Metasoma not longer than head+mesosoma (however, dorsally pointed backwards and seems to be much longer than head+mesosoma), 2.0 times as high as long in lateral view, smooth, matte, without setae; 2nd tergite extending to half length of metasoma; prominent part of ventral spine of hypopygium extremely short, as long as broad ventrally, with dense very short white setae, which only slightly extending beyond apex of spine.

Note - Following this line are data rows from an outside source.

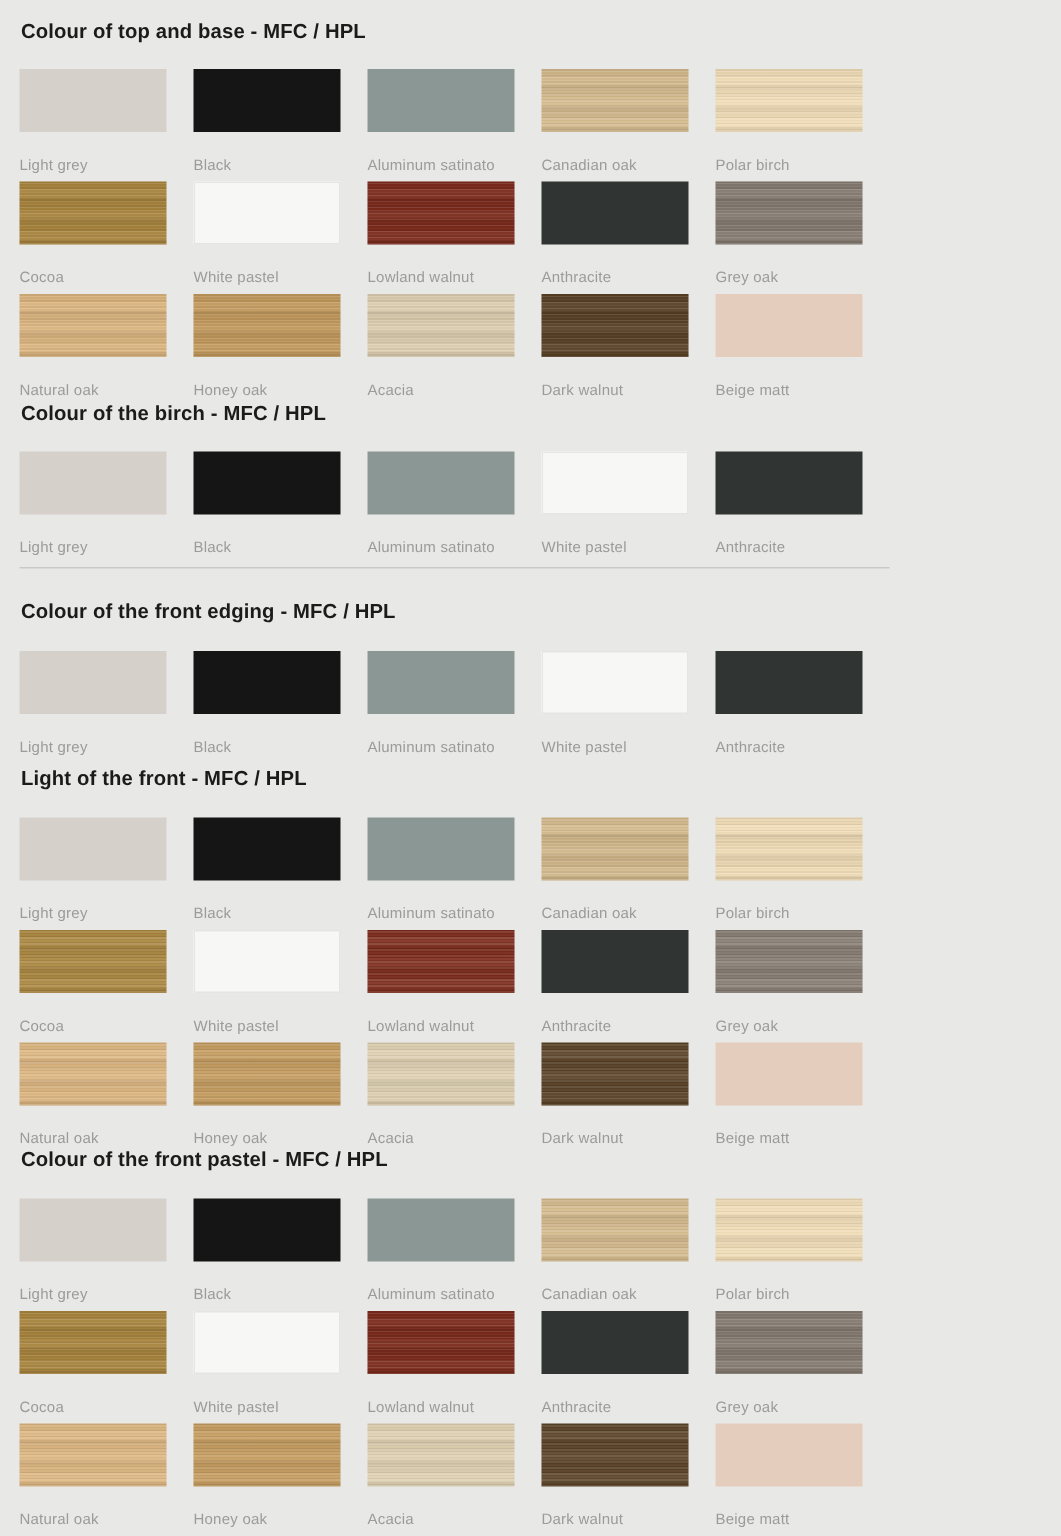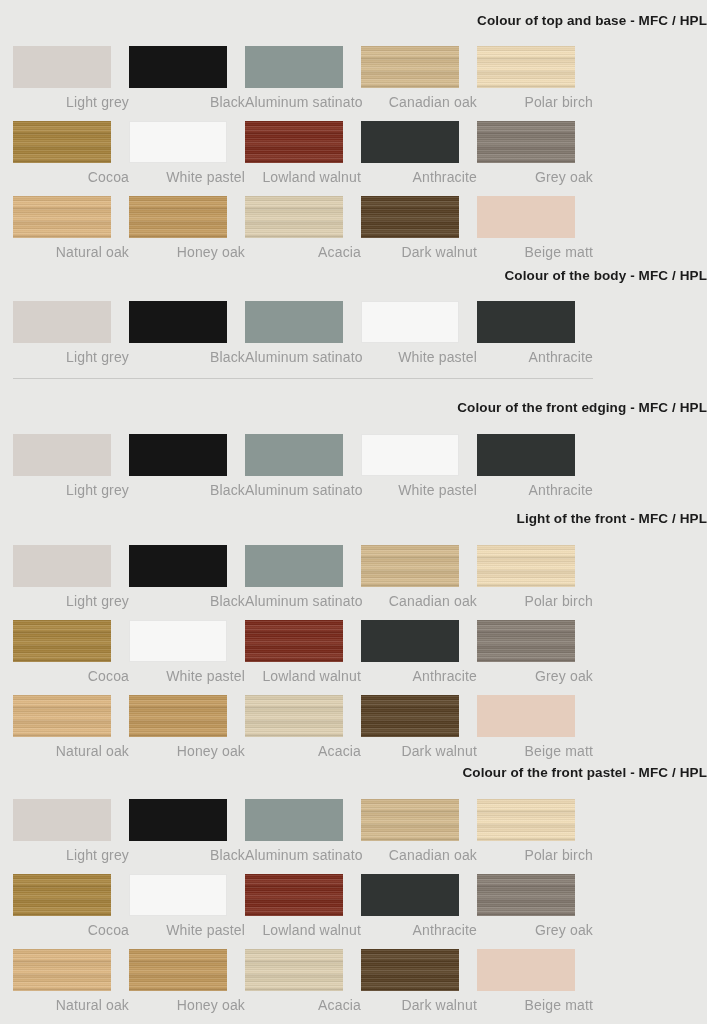--- a/index.html
+++ b/index.html
@@ -11,7 +11,7 @@
     font-family: "Liberation Sans", sans-serif;
     overflow: hidden;
   }
-  .page { position: relative; width: 707px; height: 1024px; padding: 0; text-align: right; }
+  .page { position: relative; width: 707px; height: 1024px; padding: 0; }
 
   .section { margin: 0; }
   .section-title {

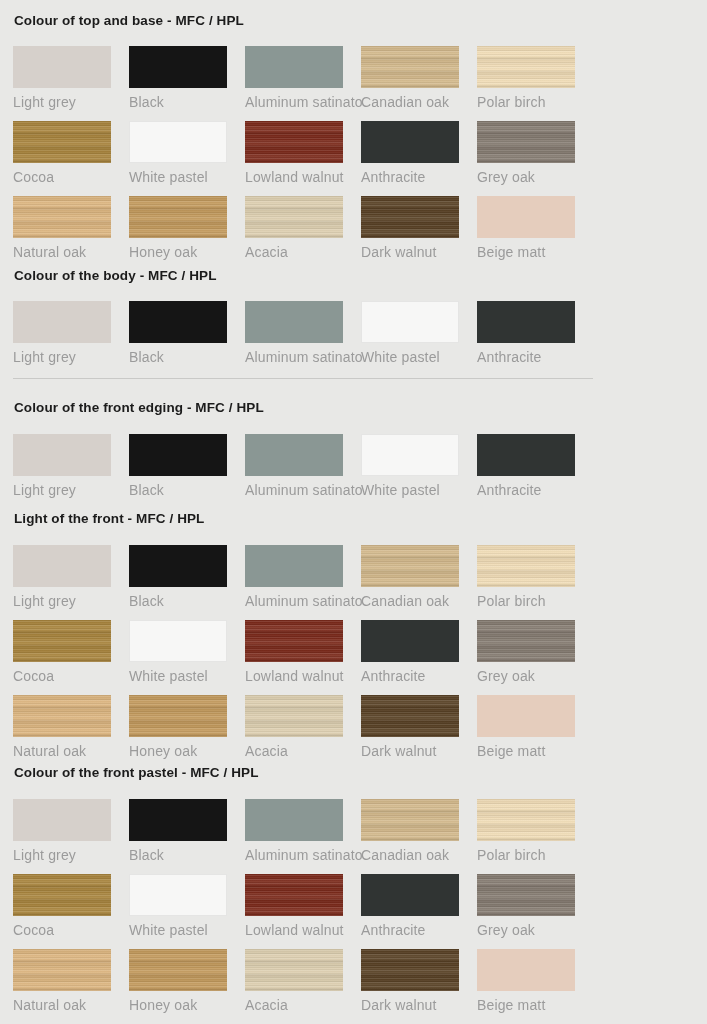--- a/index.html
+++ b/index.html
@@ -45,11 +45,11 @@
     background-repeat: repeat;
   }
   .swatch-label {
-    font-size: 14px;
+    font-size: 10px;
     color: #9b9b9b;
     letter-spacing: 0.15px;
     line-height: 1;
-    padding-top: 7px;
+    padding-top: 18px;
     white-space: nowrap;
   }
 

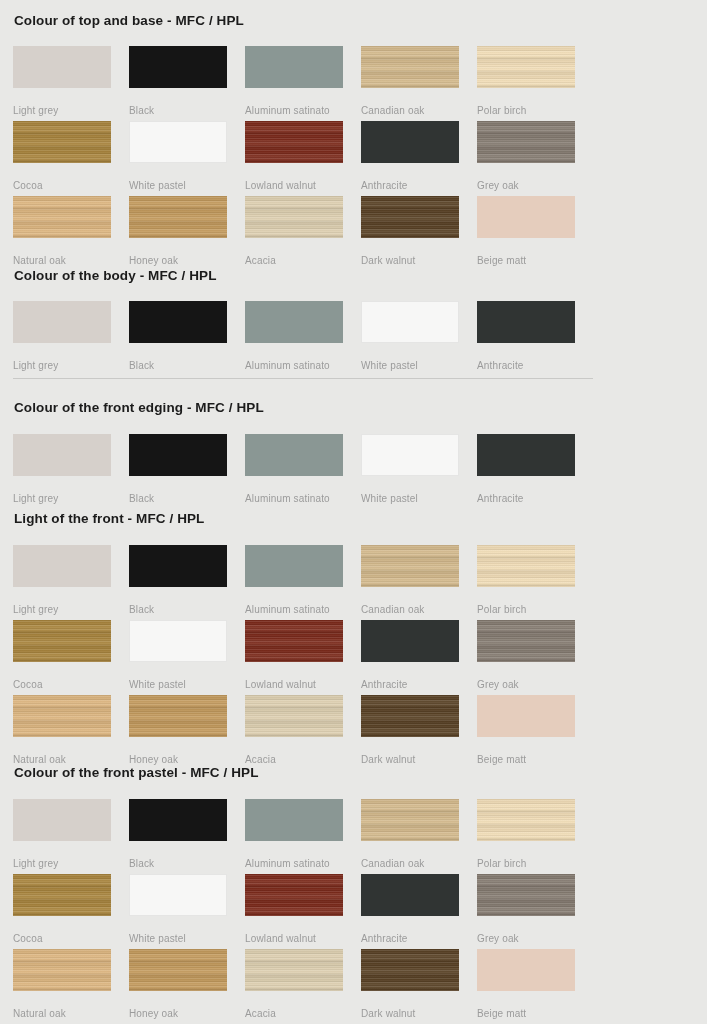--- a/index.html
+++ b/index.html
@@ -151,7 +151,7 @@
         </div>
       </div>
       <div class="section" style="position: absolute; left: 0px; right: 0px; top: 269px;">
-        <div class="section-title">Colour of the body - MFC / HPL</div>
+        <div class="section-title">Colour of the birch - MFC / HPL</div>
         <div class="swatch-grid" style="position: absolute; left: 0px; top: 32px;">
           <div class="swatch-cell" style="height: 75px;">
             <div class="swatch-chip plain" style="background-color: rgb(214, 208, 203);"></div>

Body length 3.8 – 4.3 mm (n=14).

Gall. A subterranean gall in clusters of 6 – 18. Commonly in a crowded mass clustered around the base of young shoots, at or only slightly above ground level ( Figs 102 – 105). Sometimes 3-4 clusters grow together and encircle the young shoot. Unilocular. The gall cluster is usually globular, 10 – 25 mm in diameter, with 6 – 18 galls in one cluster. Young galls are pale yellow, later turning reddish-green and then brown or blackbrown as they mature. Individual galls are elongate, resembling pine-cone seeds, while those in groups may become cuboid due to crowding. Individual galls are 8 – 12 mm long, and 5 – 10 x 4 – 6 mm at their broadest apical part, narrowing continually towards the base by which they are attached to the twig. A crater or a scar on the bark marks the position occupied by the gall on the twig. The gall wall is thin, 1.5 – 2 mm thick, not woody and hard, and the mature gall can easily be cut. The gall parenchyma is juicy and soft when the gall is young, becoming slightly lignified when mature.

Biology. Only the asexual generation is known to induce subterranean galls on Quercus brantii . The galls start to develop from mid-summer and mature in October-November. Adults emerge by the end of winter of the following year.

Distribution. Currently known from Iran (Lorestan province, Kaka-Sharaf & Ghelaie).

Comments. This is the first root or subterranean gall found on the oak section Cerris, and the first known species in Cerroneuroterus and Neuroterus which induces root galls.